# Your goal
Reproduce the entries exactly.

# Front-end code change data
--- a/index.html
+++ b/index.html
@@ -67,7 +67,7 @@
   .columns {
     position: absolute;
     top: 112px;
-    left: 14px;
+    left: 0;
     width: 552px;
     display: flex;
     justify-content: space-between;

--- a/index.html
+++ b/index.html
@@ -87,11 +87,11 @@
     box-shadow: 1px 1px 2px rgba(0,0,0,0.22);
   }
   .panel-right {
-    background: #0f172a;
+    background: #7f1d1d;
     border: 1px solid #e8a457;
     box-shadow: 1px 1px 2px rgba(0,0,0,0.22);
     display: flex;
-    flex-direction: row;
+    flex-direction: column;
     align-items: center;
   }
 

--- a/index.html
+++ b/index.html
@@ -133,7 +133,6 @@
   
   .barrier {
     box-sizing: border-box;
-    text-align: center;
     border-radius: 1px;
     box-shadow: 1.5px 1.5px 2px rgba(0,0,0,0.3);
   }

# Response to the task
--- a/index.html
+++ b/index.html
@@ -67,7 +67,7 @@
   .columns {
     position: absolute;
     top: 112px;
-    left: 14px;
+    left: 0;
     width: 552px;
     display: flex;
     justify-content: space-between;

--- a/index.html
+++ b/index.html
@@ -87,11 +87,11 @@
     box-shadow: 1px 1px 2px rgba(0,0,0,0.22);
   }
   .panel-right {
-    background: #0f172a;
+    background: #7f1d1d;
     border: 1px solid #e8a457;
     box-shadow: 1px 1px 2px rgba(0,0,0,0.22);
     display: flex;
-    flex-direction: row;
+    flex-direction: column;
     align-items: center;
   }
 

--- a/index.html
+++ b/index.html
@@ -133,7 +133,6 @@
   
   .barrier {
     box-sizing: border-box;
-    text-align: center;
     border-radius: 1px;
     box-shadow: 1.5px 1.5px 2px rgba(0,0,0,0.3);
   }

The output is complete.